Texas Electricity Operators Fear Blackouts From New EPA Rules


The operators of the Texas electric grid are predicting a shortfall in capacity by as much as 2,600 MW during the hot Texas summer. The concern comes from the number of electricity plants that will be closing down or delaying their starting dates. This will make it even more challenging for the grid to keep pace as demand for electricity in Texas continues to climb.

Texas consumers have already felt the impact of a loss in electricity capacity. In 2011 a lot of electricity capacity was lost due to plant closings. The problem was exacerbated by freezing temperatures that caused mechanical failure at several power stations. Texas had to take the embarrassing step of having to import electricity from the Mexican electricity grid.

Recent experiences with rolling blackouts and concerns of more difficulties down the road has ERCOT reaching out to the Texas PUC to rework certain rules to give the operators of the grid wider latitude in the way they respond to an electricity demand emergency.

Additional proactive measures being taken by ERCOT include reaching out to the transmission operators to verify the accuracy of the projected in-service date a number of new electricity generation projects. There will be such a fine line between the demand and the supply of electricity over the coming year that there will be very little room for error. Texas electricity rates have been very low leading to a lack of new investment in electricity.

In many ways the Texas electricity Reliant Energy system has found itself caught in a perfect storm of weather conditions, new environmental regulations, and economic conditions. 2011 saw record weather on either end of the scale for Texas. The weather challenges faced by the Texas electricity grid started early in the year as February saw an ice storm that effectively shut down transportation and kept Texans inside their homes where they turned on their heaters and demanded record electricity output from the grid. The record demand along with weather-related failures at certain key points in the power generation infrastructure forced ERCOT to implement controlled blackouts.

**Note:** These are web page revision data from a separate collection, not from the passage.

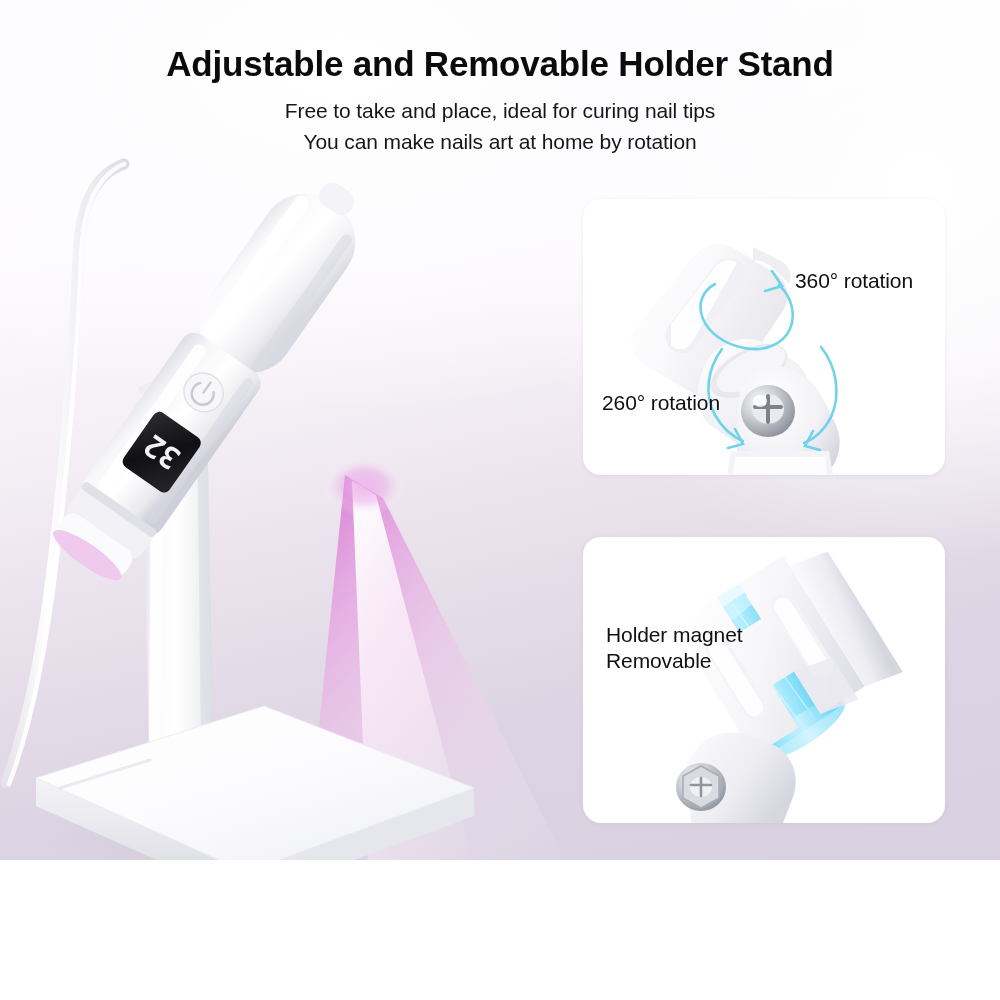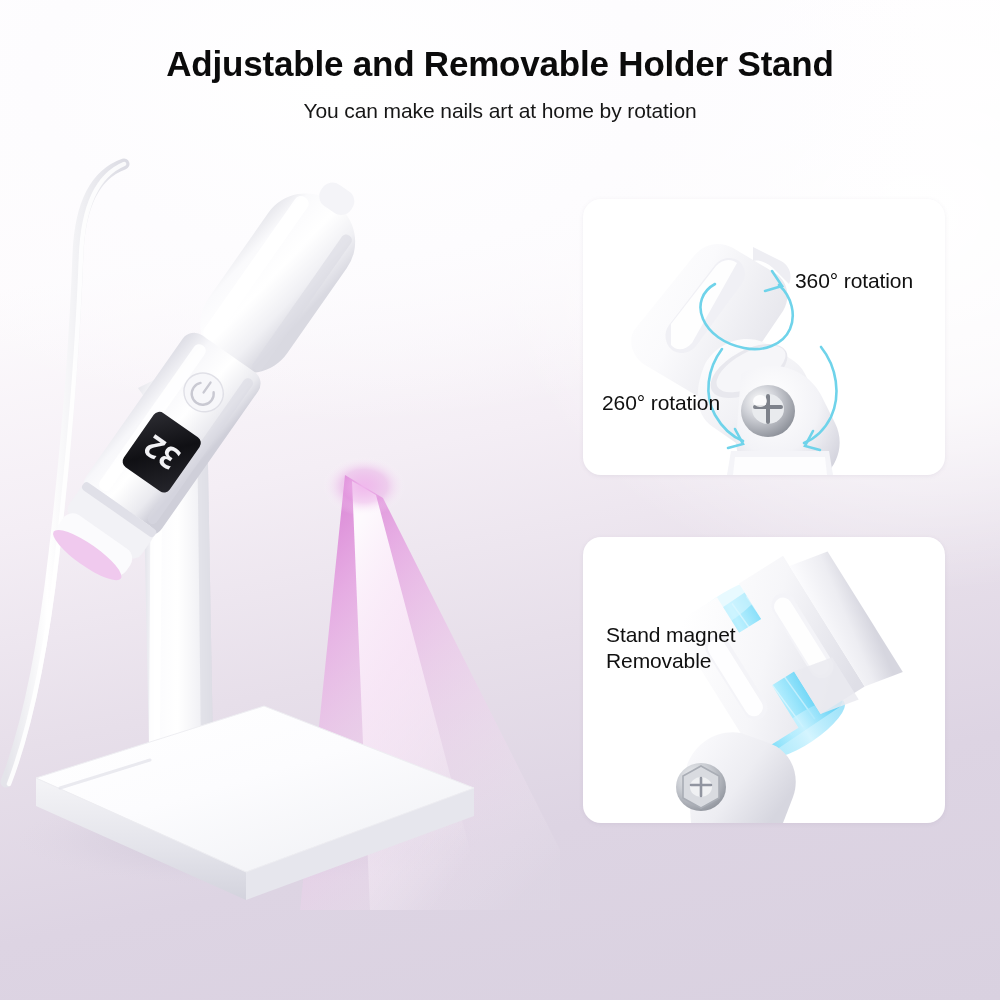--- a/index.html
+++ b/index.html
@@ -7,21 +7,21 @@
     margin: 0;
     padding: 0;
     background: #ffffff;
   }
   body {
     font-family: "Liberation Sans", sans-serif;
   }
   #page {
     position: relative;
     width: 1000px;
-    height: 1000px;
+    height: 860px;
     overflow: hidden;
     background:
       radial-gradient(ellipse 900px 520px at 34% 8%, #ffffff 0%, #fdfcfe 34%, rgba(253,252,254,0) 66%),
       radial-gradient(ellipse 700px 600px at 92% 22%, #ffffff 0%, rgba(255,255,255,0.75) 30%, rgba(255,255,255,0) 62%),
       linear-gradient(168deg, #ffffff 0%, #fdfbfd 24%, #f4eef5 44%, #e7dfea 62%, #ddd4e3 78%, #d9d1e0 100%);
   }
 
   
   .header {
     position: absolute;
@@ -88,20 +88,21 @@
   .label-magnet { left: 606px; top: 622px; }
 </style>
 </head>
 <body>
 
 <div id="page">
 
   <div class="header">
     <h1 class="title">Adjustable and Removable Holder Stand</h1>
     <div class="subtitle-block">
+      <div class="subtitle">Free to take and place, ideal for curing nail tips</div>
       <div class="subtitle">You can make nails art at home by rotation</div>
     </div>
   </div>
 
   <div class="photo-main">
     <svg viewBox="0 0 560 760" xmlns="http://www.w3.org/2000/svg">
       <defs>
         <linearGradient id="gBody" x1="0" y1="0" x2="1" y2="0.3">
           <stop offset="0%" stop-color="#e2e2e8"></stop>
           <stop offset="22%" stop-color="#fafafc"></stop>
@@ -381,17 +382,17 @@
       <g>
         <path d="M104,228 C112,206 134,192 158,196 L186,206 C208,214 218,238 210,260 L200,286 L108,286 Z" fill="url(#mWhite2)"></path>
         <ellipse cx="118" cy="250" rx="25" ry="24" fill="url(#mScrew)"></ellipse>
         <polygon points="118,229 136,239 136,261 118,271 100,261 100,239" fill="#d9dbe0" stroke="#a9adb5" stroke-width="1.6"></polygon>
         <ellipse cx="118" cy="250" rx="11" ry="10" fill="#f0f1f3"></ellipse>
         <path d="M108,248 L128,248 M118,241 L118,259" stroke="#9195a0" stroke-width="2.6" stroke-linecap="round"></path>
       </g>
     </svg>
   </div>
   <div class="panel-label label-magnet">
-    <div>Stand magnet</div>
+    <div>Holder magnet</div>
     <div>Removable</div>
   </div>
 
 </div>
 
 </body></html>

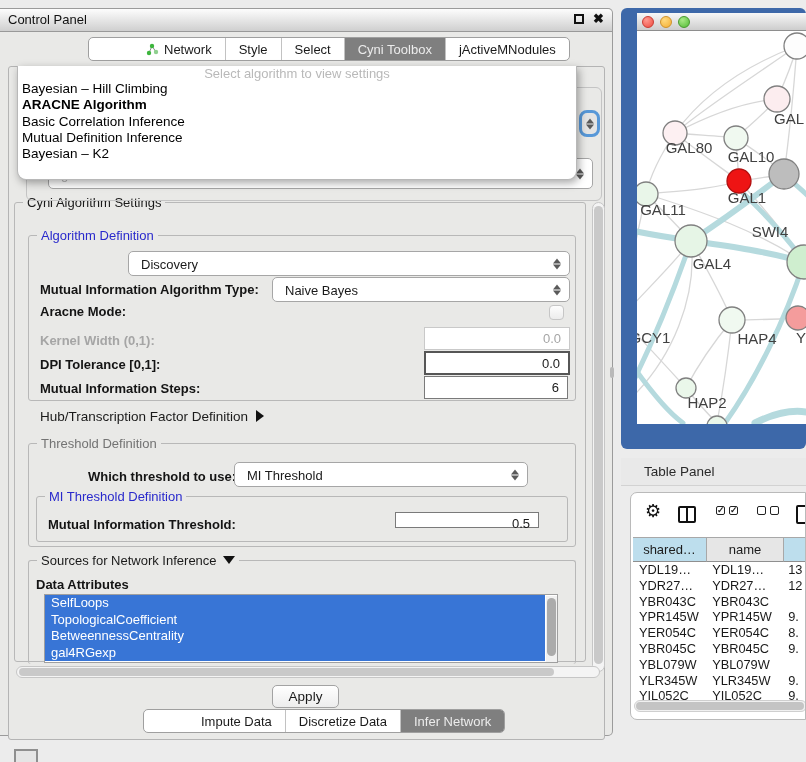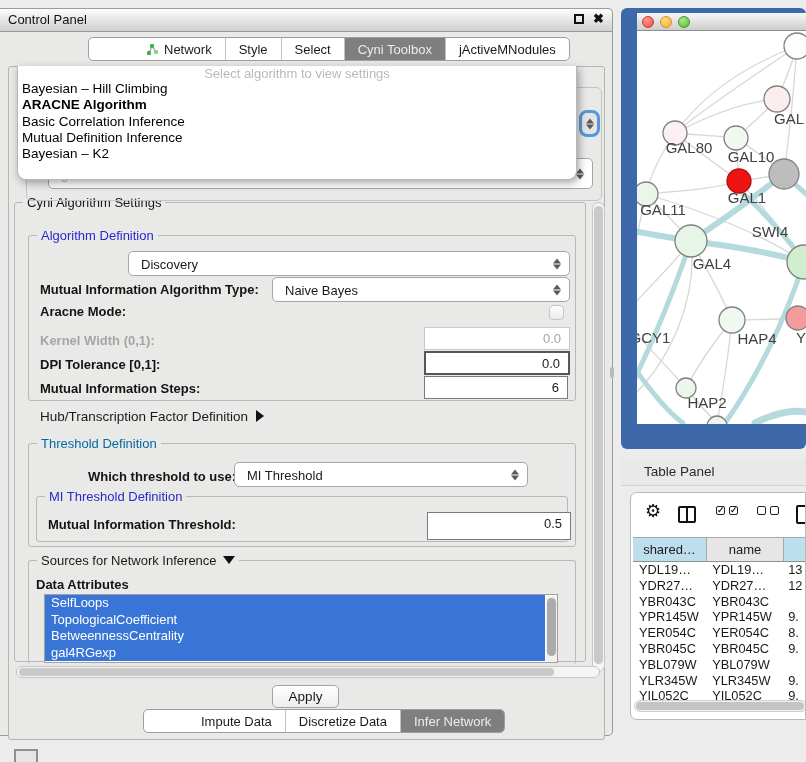--- a/index.html
+++ b/index.html
@@ -41,21 +41,21 @@
   .spin:before{content:"";position:absolute;left:0;top:0;border-left:4px solid transparent;
          border-right:4px solid transparent;border-bottom:5px solid #5a5a5a;}
   .spin:after{content:"";position:absolute;left:0;bottom:0;border-left:4px solid transparent;
          border-right:4px solid transparent;border-top:5px solid #5a5a5a;}
   .blue-spin{position:absolute;left:579px;top:101px;width:21px;height:27px;border:3px solid #5898d8;
          border-radius:8px;background:#e4e4e4;z-index:4;box-sizing:border-box;}
   
   .grp{position:absolute;border:1px solid #b8b8b8;border-radius:3px;box-sizing:border-box;}
   .grp-title{position:absolute;top:-8px;left:8px;background:#e9e9e7;padding:0 4px;font-size:13px;white-space:nowrap;}
   .t-blue{color:#2929cc;}
-  .t-green{color:#0369a1;}
+  .t-green{color:#737373;}
   .lbl{position:absolute;font-size:13px;font-weight:bold;color:#141414;white-space:nowrap;}
   .lbl.dis{color:#a5a5a5;}
   .input{position:absolute;background:#fff;border:1px solid #7a7a7a;box-sizing:border-box;
          font-size:13px;text-align:right;padding:3px 8px 0 0;}
   .input.dis{border-color:#c9c9c9;color:#a5a5a5;}
   .input.focus{border:2px solid #565656;}
   .chk{position:absolute;width:15px;height:15px;border:1px solid #c6c6c6;border-radius:4px;
        background:linear-gradient(#fdfdfd,#ececec);box-sizing:border-box;}
   .tri-right{display:inline-block;width:0;height:0;border-top:6px solid transparent;
        border-bottom:6px solid transparent;border-left:8px solid #111;margin-left:8px;vertical-align:-1px;}
@@ -204,21 +204,21 @@
     </div>
     <span class="lbl" style="left:88px;top:460px;">Which threshold to use:</span>
     <div class="combo" style="left:234px;top:453px;width:294px;height:25px;">
       <span class="val">MI Threshold</span>
       <span class="spin"></span>
     </div>
     <div class="grp" style="left:36px;top:487px;width:532px;height:46px;">
       <span class="grp-title t-blue">MI Threshold Definition</span>
     </div>
     <span class="lbl" style="left:48px;top:508px;">Mutual Information Threshold:</span>
-    <div class="input" style="left:427px;top:503px;width:144px;height:28px;">0.5</div>
+    <div class="input" style="left:395px;top:503px;width:144px;height:16px;">0.5</div>
 
     <div class="grp" style="left:28px;top:551px;width:548px;height:104px;border-bottom:none;">
       <span class="grp-title"><span>Sources for Network Inference</span><span class="tri-down"></span></span>
     </div>
     <span class="lbl" style="left:36px;top:568px;">Data Attributes</span>
     <div class="attr-list">
       <div id="attr-items">
           <div class="attr-item">SelfLoops</div>
           <div class="attr-item">TopologicalCoefficient</div>
           <div class="attr-item">BetweennessCentrality</div>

The pressure on the gird didn’t let up as the summer brought a near record string of 100 degree days. Once again, the Texas electric system skirted on the edge of capacity. Along with the extreme temperatures, 2011 is also notable for the continuation of an historic drought in Texas as wells as unrelenting wildfires.

Somewhat ironically, at the same time Texas is dealing with this extreme weather it is absorbing the impact of new EPA regulations. The true impact of the new rules has been debated for a while but the time is rapidly approaching when the hypothetical impact is giving way to the real world impact as electricity plants that are unable to meet the new rules are closing down at exactly the time when Texas is struggling to generate enough electricity to meet demand. The impact of the new rules is not being felt just in Texas. The North American Electric Reliability Corporation (NERC), the organization in charge of maintaining the reliability of the North American grid, is lobbying the Obama administration for more time to comply with the new regulations in order to prevent possible electricity disruptions.